The Board Chairman of PMMC, Mr Kiston Akomeng Kissi, told the GRAPHIC BUSINESS that such losses could be attributed to the activities of rouge traders and the inability of the PMMC to conduct world-class assay and analysis on gold ore presented to it for export.

“We are working around the clock to find solutions to these problems and that is being done forcefully; we are building capacity to turn things round so I can assure you that with what we are doing now, all the revenue losses that Ghana has been incurring will not happen again,” he said on September 19, this year, after the PMMC signed a Memorandum of Understanding (MoU) with Baird & Co Ltd, the United Kingdom’s largest independent gold trader for the construction of the international gold assay centre in Accra.

Mandate

Although the PMMC is mandated by law to determine the gold content of any gold ore to be exported by a Licensed Gold Exporter (LGE) using the appropriate assay methods, it currently lacks the capacity to meet the international gold assay standards.

As a result, large-scale gold mining companies, over the years, assay the gold they export using their own facilities which deprives the government first handaccess to data on the quantity of gold exported by these companies.

The facility, expected to be completed in February 2019 will, therefore, accord the PMMC the international capacity to assay and analyse gold earmarked for exportation by any LGE irrespective of their size, to determine its quantity and purity.

Revenue loss

The Bank of Ghana (BoG) suspended the PMMC from directly shipping gold out of the country after it was discovered in 2017 that it was unable to trace documents surrounding over US$2.3billion in gold exports which resulted in the failure to repatriate at least 80 per cent of foreign currency earned from exports back to Ghana.

A report by the Wealth of Nations, published in April this year said the trade data between Ghana and its three major gold trading partners, Switzerland, India and the United Arab Emirates (UAE), revealed that over US$6billion worth of gold exports remain unaccounted for from 2013 to 2016.
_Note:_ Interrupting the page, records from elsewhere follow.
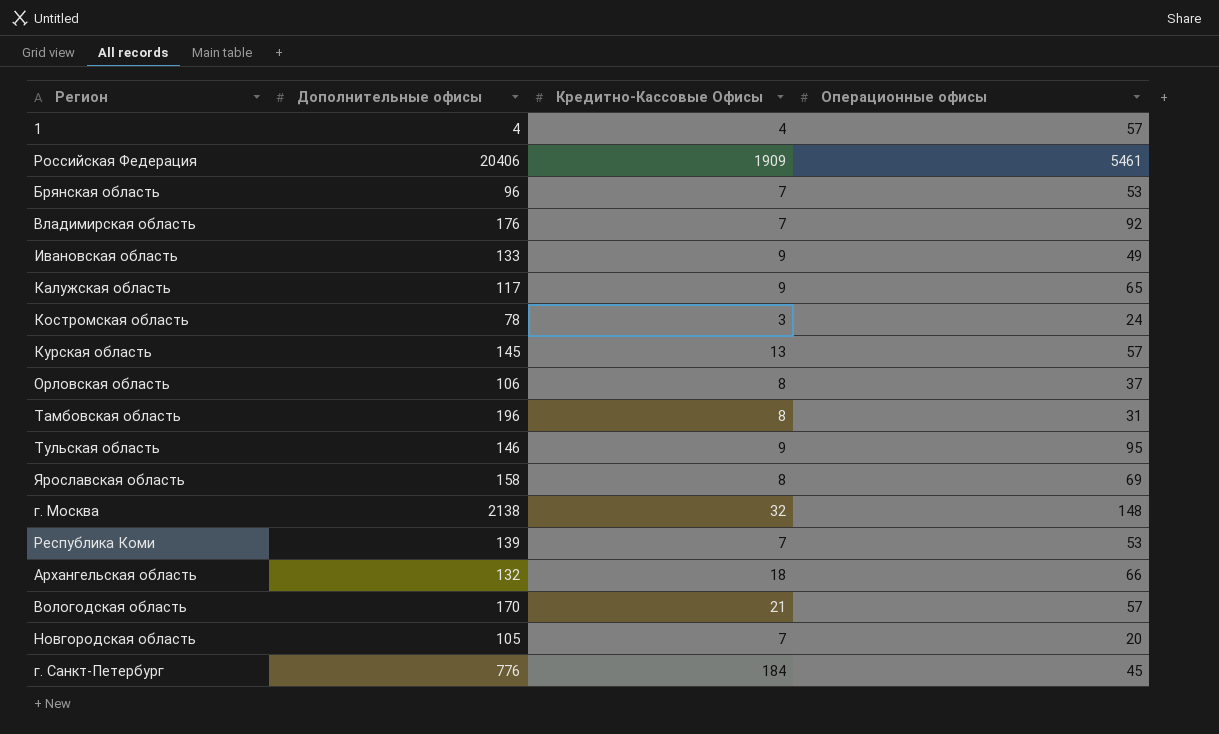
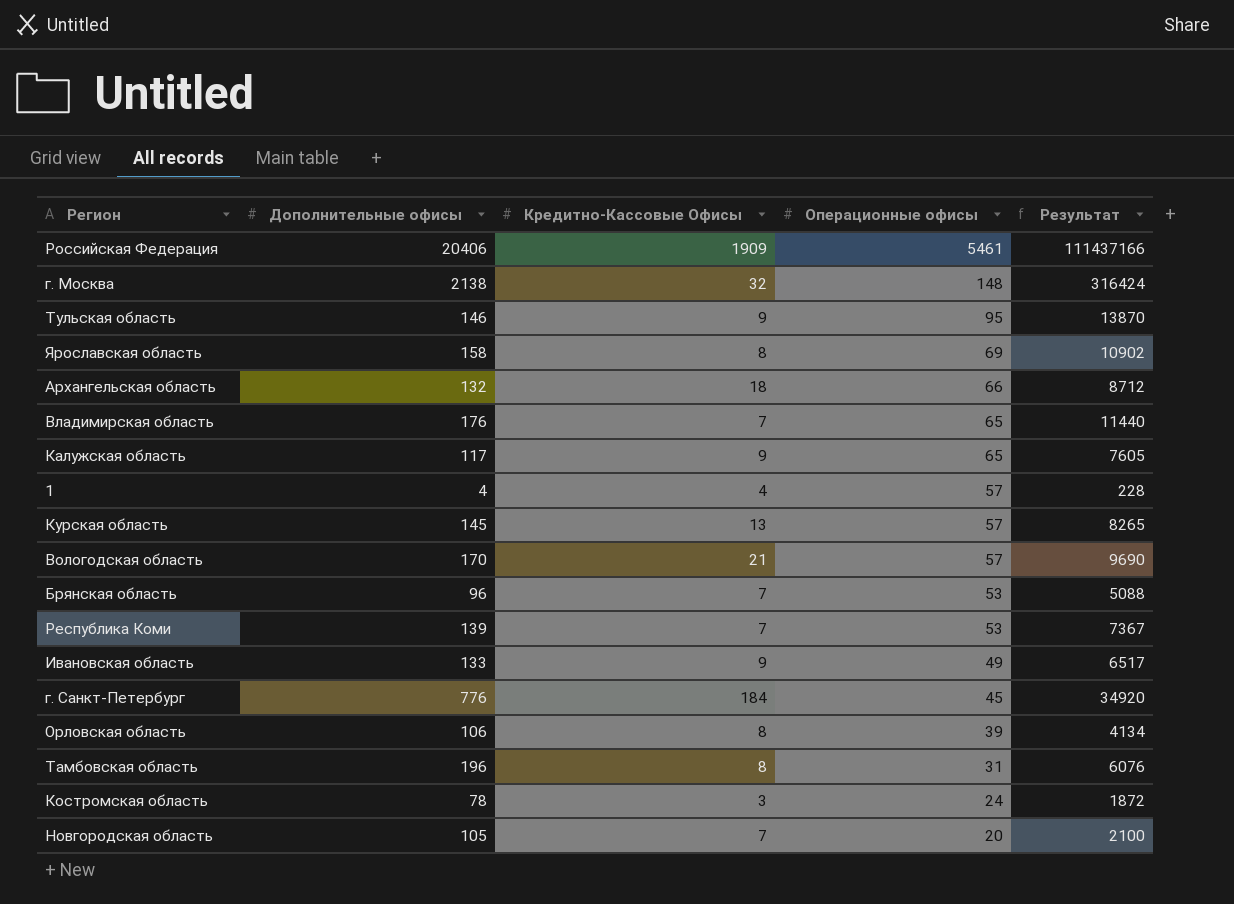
row order: none -> Операционные офисы descending
column Результат | formula: none -> [Дополнительные офисы] * [Операционные офисы]
Владимирская область | Операционные офисы: 92 -> 65
Орловская область | Операционные офисы: 37 -> 39

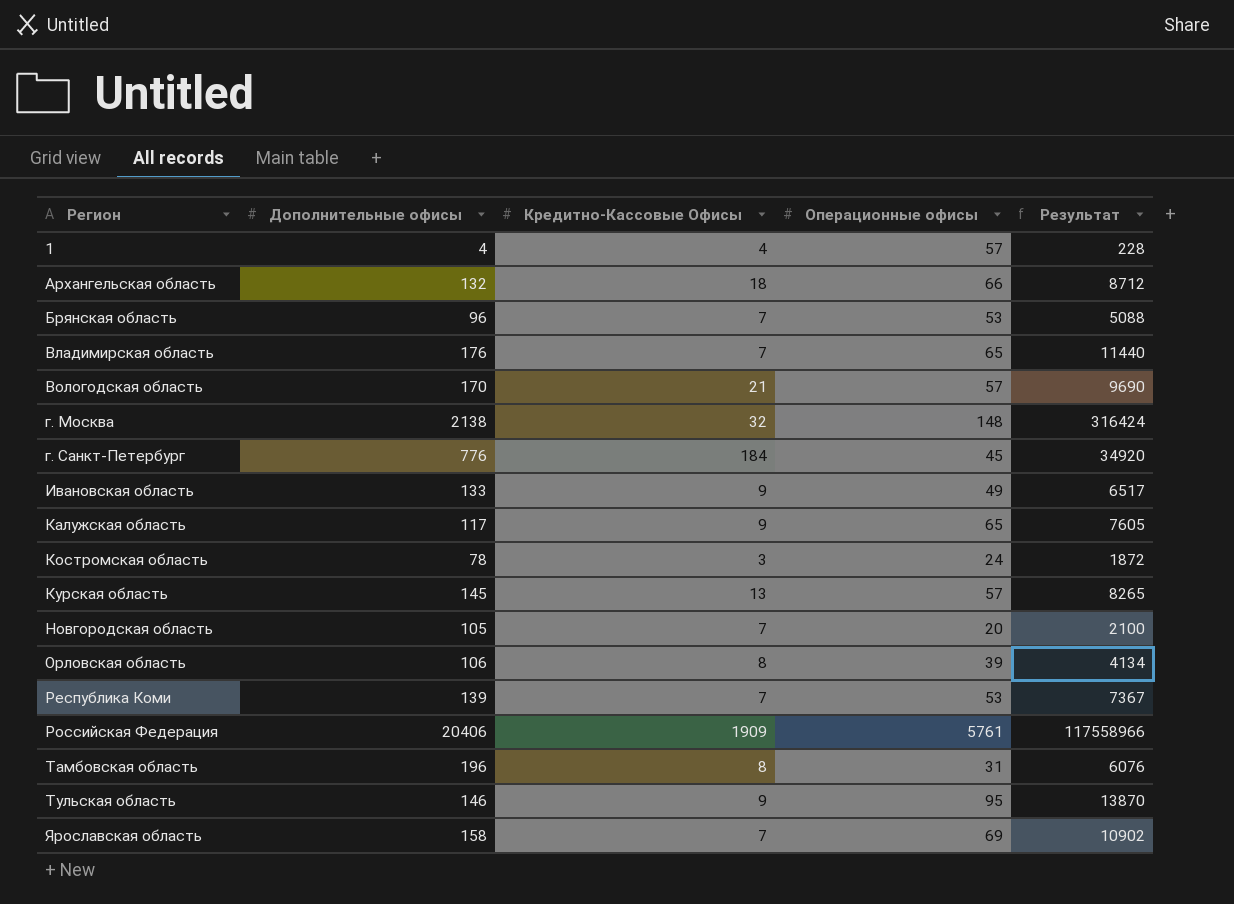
row order: Операционные офисы descending -> Регион ascending
Российская Федерация | Операционные офисы: 5461 -> 5761
Российская Федерация | Результат: 111437166 -> 117558966
Ярославская область | Кредитно-Кассовые Офисы: 8 -> 7

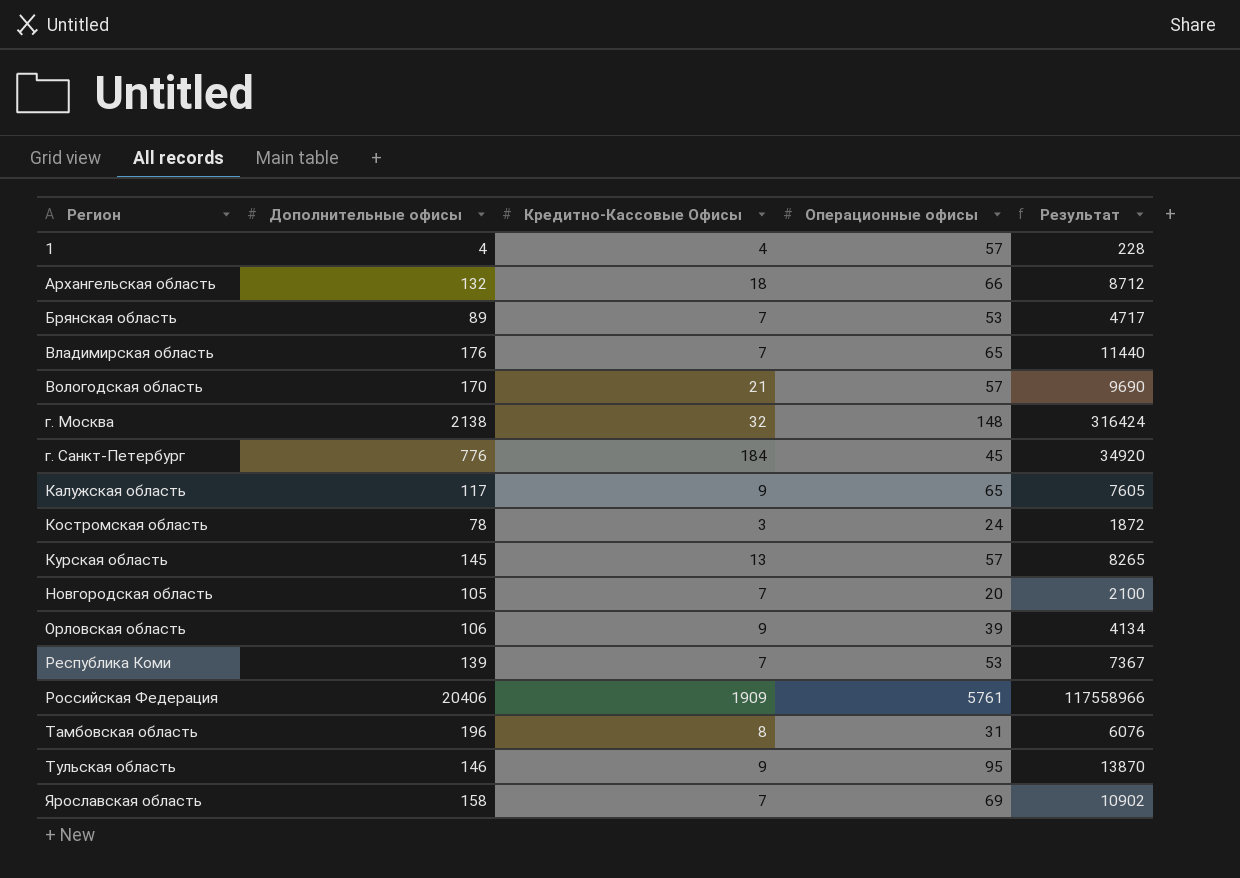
row Ивановская область: 133 | 9 | 49 | 6517 -> none
Брянская область | Дополнительные офисы: 96 -> 89
Брянская область | Результат: 5088 -> 4717
Орловская область | Кредитно-Кассовые Офисы: 8 -> 9

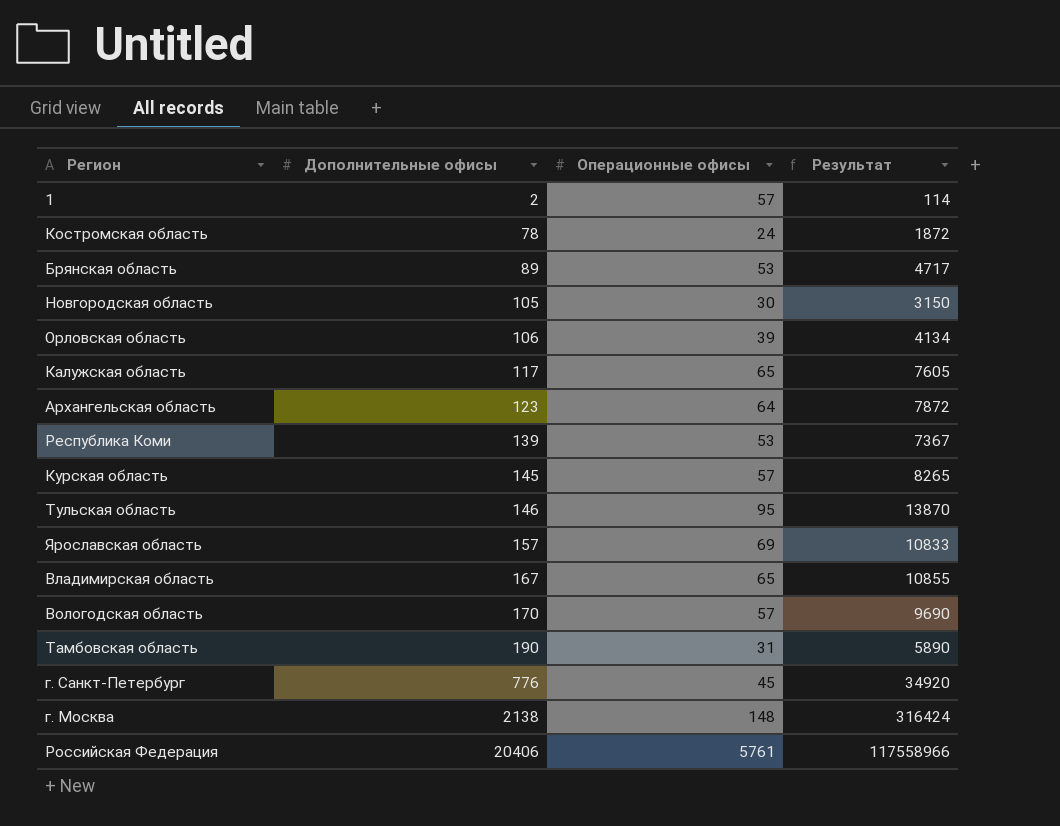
row order: Регион ascending -> Дополнительные офисы ascending
column Кредитно-Кассовые Офисы | position: 3 -> none
1 | Дополнительные офисы: 4 -> 2
1 | Результат: 228 -> 114
Новгородская область | Операционные офисы: 20 -> 30
Новгородская область | Результат: 2100 -> 3150
Архангельская область | Дополнительные офисы: 132 -> 123
Архангельская область | Операционные офисы: 66 -> 64
Архангельская область | Результат: 8712 -> 7872
Ярославская область | Дополнительные офисы: 158 -> 157
Ярославская область | Результат: 10902 -> 10833
Владимирская область | Дополнительные офисы: 176 -> 167
Владимирская область | Результат: 11440 -> 10855
Тамбовская область | Дополнительные офисы: 196 -> 190
Тамбовская область | Результат: 6076 -> 5890

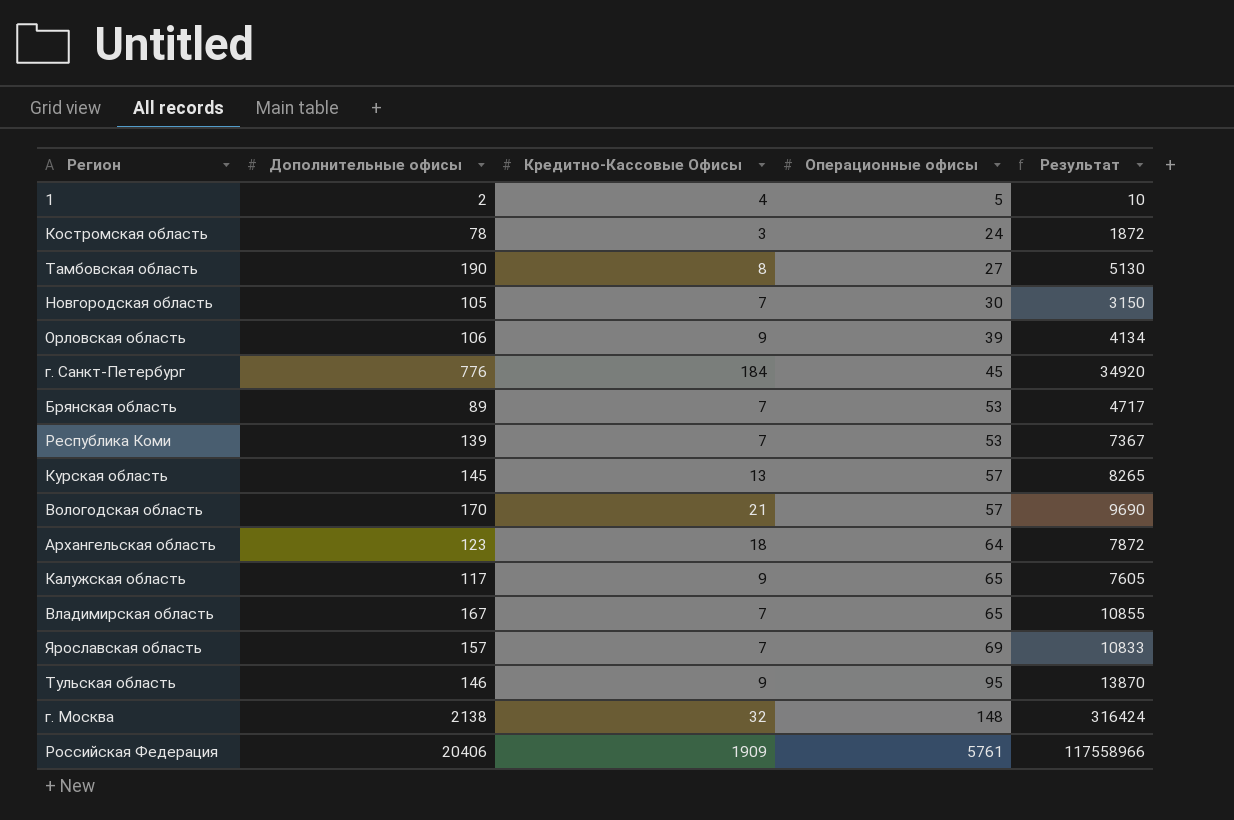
row order: Дополнительные офисы ascending -> Операционные офисы ascending
column Кредитно-Кассовые Офисы | position: none -> 3
1 | Операционные офисы: 57 -> 5
1 | Результат: 114 -> 10
Тамбовская область | Операционные офисы: 31 -> 27
Тамбовская область | Результат: 5890 -> 5130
For instance, from 2013 to 2016, the gold import-export variance between Ghana and Switzerland amounted to over US$3billion. While Switzerland’s gold import figures revealed that they had imported close to US$7billion worth of gold from Ghana, Ghana’s official records indicated an export of a little over US$3billion posting a deficit of US$4billion.

The Africa Centre for Energy Policy (ACEP) has attributed such revenue losses to the illegal trade in the small-scale mining sector, and the GRA’s inability to ensure proper taxation scheme in that sector.